Setting Up a Trust

Advice and assistance from Cohen Cramer

Trusts are an important part of your estate plan if you have assets over the Inheritance Tax threshold.  Cohen Cramer can provide you advice concerning the correct planning of gifts made in your lifetime, trusts and the terms of your Will, it may be possible to remove or minimise any liability for Inheritance Tax.

Trusts ensure that money or property, managed by a trustee, is set aside and made available to the beneficiary in the way that you chose.  There are different types of trust for different purposes.  The type of trusts you will need depends on what you want the purpose of the trust to be.   

What is a trust?

It is simply a way of passing the benefit of assets or money to other people without them taking possession of the funds outright.  A trust can be set up whilst you are living or in the terms of your will.  You or your chosen trustees retain control of the capital, continuing to manage the investments as you wish, while ensuring it is used to benefit future generations.  

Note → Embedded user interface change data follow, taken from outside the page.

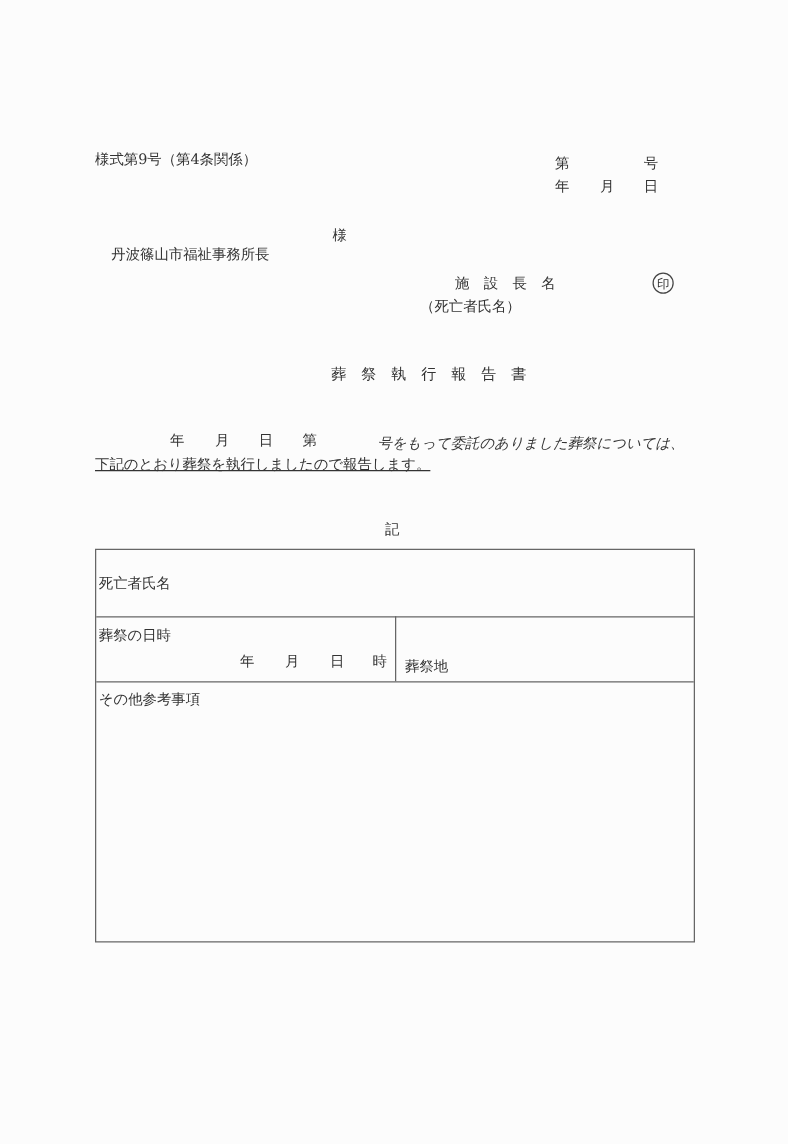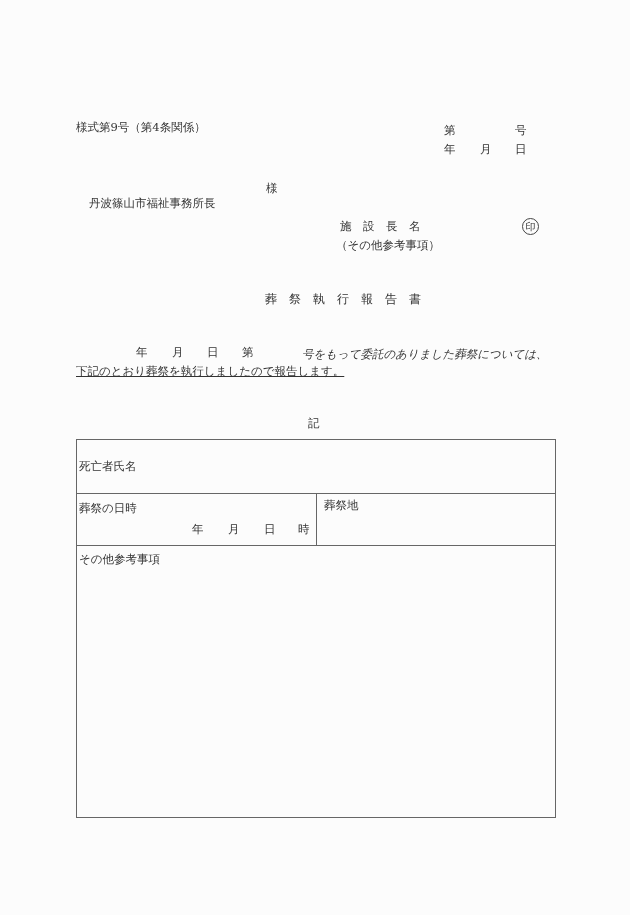--- a/index.html
+++ b/index.html
@@ -27,7 +27,7 @@
 <div class="abs" style="left:89px;top:183px;margin-top:15px;">丹波篠山市福祉事務所長</div>
 <div class="abs" style="left:266px;top:183px;">様</div>
 
-<div class="abs" style="left:340px;top:221px;text-align:center;">施　設　長　名</div>
+<div class="abs" style="left:364px;top:221px;text-align:center;">施　設　長　名</div>
 <div class="seal">印</div>
 <div class="abs" style="left:336px;top:240px;">（その他参考事項）</div>
 

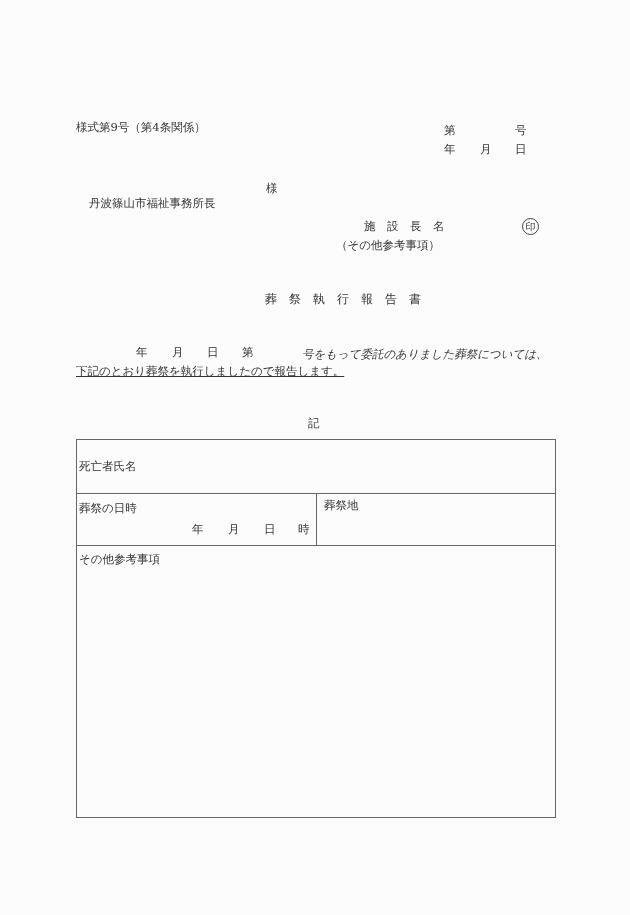--- a/index.html
+++ b/index.html
@@ -29,7 +29,7 @@
 
 <div class="abs" style="left:364px;top:221px;text-align:center;">施　設　長　名</div>
 <div class="seal">印</div>
-<div class="abs" style="left:336px;top:240px;">（その他参考事項）</div>
+<div class="abs" style="left:336px;top:240px;">（死亡者氏名）</div>
 
 <div class="abs" style="left:224px;top:293px;font-size:12px;margin-left:41px;">葬　祭　執　行　報　告　書</div>
 

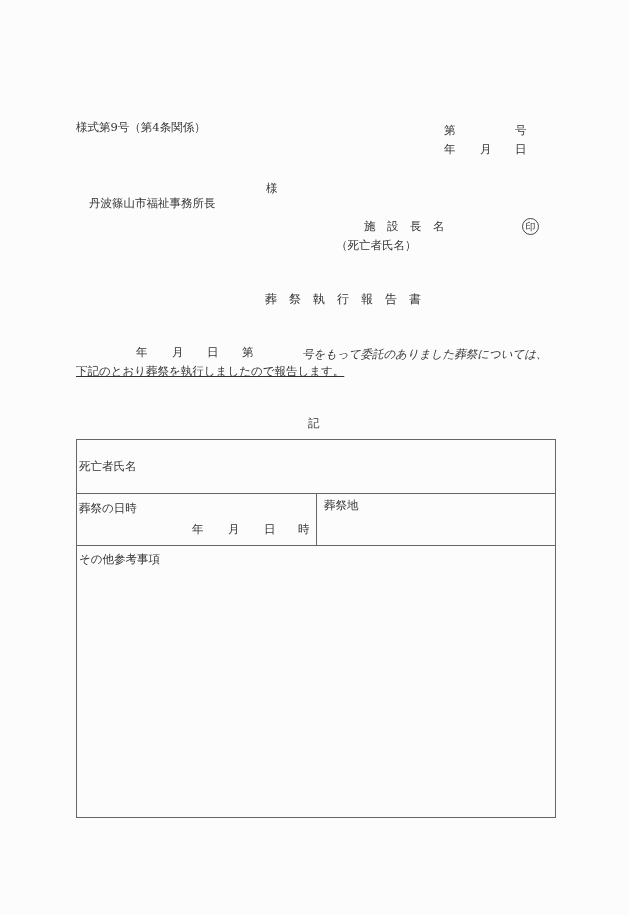--- a/index.html
+++ b/index.html
@@ -6,7 +6,7 @@
   body { width:630px; height:915px; background:#fcfcfc; position:relative; overflow:hidden;
     font-family:"DejaVu Serif","Liberation Serif",serif; color:#333; font-size:11.5px; }
   .abs { position:absolute; white-space:nowrap; line-height:1; }
-  .tbl { position:absolute; left:76px; top:439px; width:480px; height:379px;
+  .tbl { position:absolute; left:76px; top:439px; width:480px; height:315px;
     border:1.5px solid #666; box-sizing:border-box; }
   .hline { position:absolute; left:0; right:0; height:0; border-top:1.5px solid #666; }
   .vline { position:absolute; width:0; border-left:1.5px solid #666; }

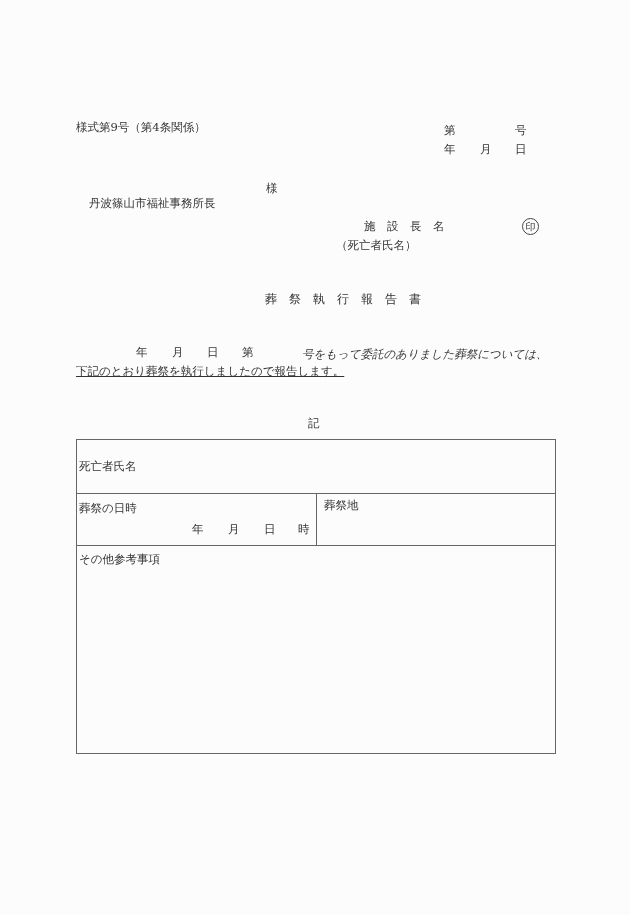--- a/index.html
+++ b/index.html
@@ -53,7 +53,7 @@
   <div class="abs" style="left:151px;top:84px;">月</div>
   <div class="abs" style="left:187px;top:84px;">日</div>
   <div class="abs" style="left:221px;top:84px;">時</div>
-  <div class="abs" style="left:247px;top:60px;">葬祭地</div>
+  <div class="abs" style="left:247px;top:88px;">葬祭地</div>
   <div class="abs" style="left:2px;top:114px;">その他参考事項</div>
 </div>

Benefits of Setting up a Trust

Perhaps one of the most powerful benefits of a trust is its flexibility: it can be as constrained or as wide-reaching as you like.For example, you could instruct that income has to be split between beneficiaries equally regardless of their circumstances, or you could leave it to the trustees to decide annually who should receive what in light of their changing circumstances.

What is the tax position?

Where the person who creates the trust is excluded from benefit – that is, they cannot get the money back themselves – the tax consequences are not particularly harsh. Each person can give away up to £325,000 of assets without incurring an inheritance tax (IHT) charge, so long as they have not made significant gifts in the previous seven years.  

If there would normally be a capital gains tax (CGT) charge on transferring these assets, the donor can claim to ‘hold-over’ the gain to the trustees, so that there is no tax charge until the assets are sold later.

The trust itself pays tax as if it were an additional rate taxpayer, so income tax is applied at 50% and CGT at 28%. However, if the income is then handed out to the beneficiaries, they may be able to recover much of the tax that the trustees will have paid. It is also possible to set the trust up so that the income goes to the beneficiaries automatically, in which case the trust does not pay any income tax at all.